In 1910 Lenygon first visited the USA to fulfil a decorating commission and in 1912 Lenygon and Morant was incorporated in New York State. The New York business, based at 16 East 60th Street and from 1919 at 1082 Madison Avenue, was supplied with furniture from London and the Lenygon Collection of Architectural Fragments, now at Colonial Williamsburg, holds remnants of historic interiors which were sent to the States from London either for sale or as samples which could be copied in the London workshops. As a result of the 1st World War Lenygon & Morant Ltd were in debit to the New York branch for approximately $112,000 by 1920 and a set of cartoons after Raphael by Sir James Thornhill (1675/6-1734) and seven framed canvases were sent to New York in lieu of the debt. After a dispute in 1924 with the London branch, Lenygon & Morant Inc. purchased a large amount of its stock from the Bath-based dealer, Charles Angell Ltd, for a number of years.
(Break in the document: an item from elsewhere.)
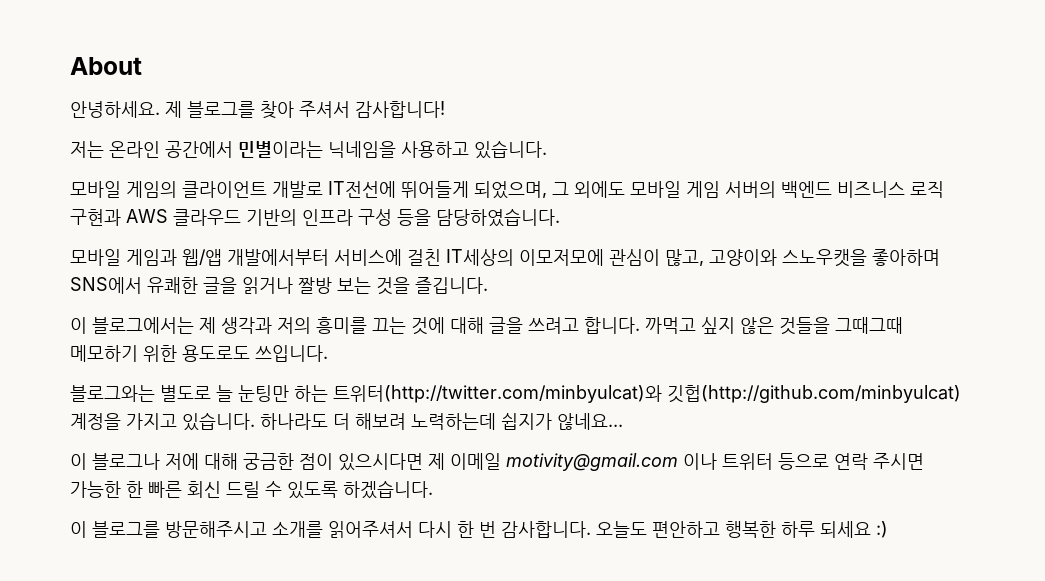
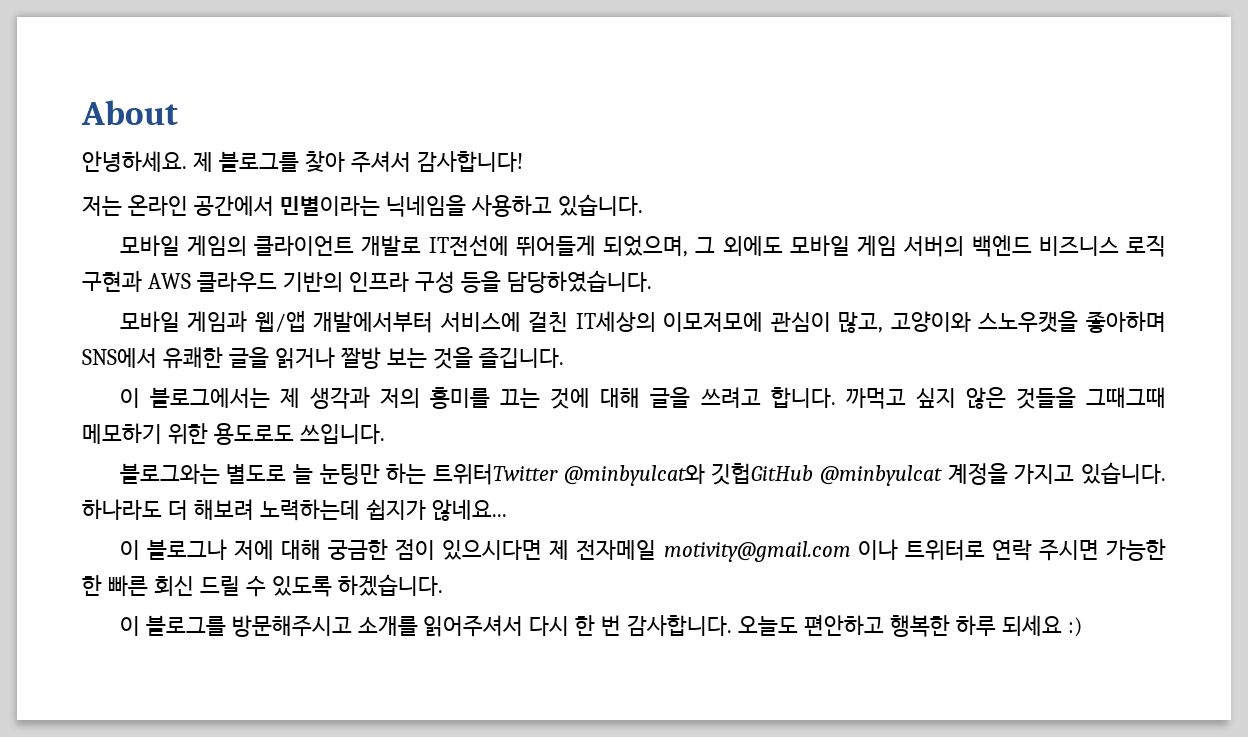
- 블로그와는 별도로 늘 눈팅만 하는 트위터(http://twitter.com/minbyulcat)와 깃헙(http://github.com/minbyulcat) 계정을 가지고 있습니다.
+ 블로그와는 별도로 늘 눈팅만 하는 트위터Twitter @minbyulcat와 깃헙GitHub @minbyulcat 계정을 가지고 있습니다.
- 이 블로그나 저에 대해 궁금한 점이 있으시다면 제 이메일 motivity@gmail.com 이나 트위터 등으로 연락 주시면 가능한 한 빠른 회신 드릴 수 있도록 하겠습니다.
+ 이 블로그나 저에 대해 궁금한 점이 있으시다면 제 전자메일 motivity@gmail.com 이나 트위터로 연락 주시면 가능한 한 빠른 회신 드릴 수 있도록 하겠습니다.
The relationship was restored in the 1930s under the directorship of Ralph Freeman-Smith and a large amount of panelling, furniture, textiles and plasterwork was provided to New York. Throughout the 1930s Lenygon & Morant Inc. worked for the Colonial Williamsburg Foundation on the furnishing of historic and newly erected buildings; much of the furnishings being made in the London workshops and coordinated by Francis Lenygon. Over several years approximately 40 pieces of seat furniture were supplied to Williamsburg including the Governor’s chair made c.1933-34 (illus. FHS Newsletter (November 2015), p. 6). This was a turned high-back chair with elaborately carved crest and foot rails, based on the Bishop’s armchair in St Paul’s Cathedral; the Bishop’s arms and mitre being replaced for the crown of William and Mary. In 1935 the firm took over Howard & Sons and later moved to South Audley Street, where from 1954 they advertised as ‘Makers of Howard Chairs and Sofas’. In 1967 the owners of Lenygon & Morant opened Howard Chairs Ltd, operating from Lyme Street, and the latter company was still recorded as a privately owned, non-trading company in 2018.  Lenygon & Morant Inc. was officially dissolved on 3 December 1951. 

Under the name Francis Lenygon, Margaret Jourdain (1876-1951) published Furniture in England from 1660-1760 (1914) and Decoration in England from 1660 to 1700 (1914).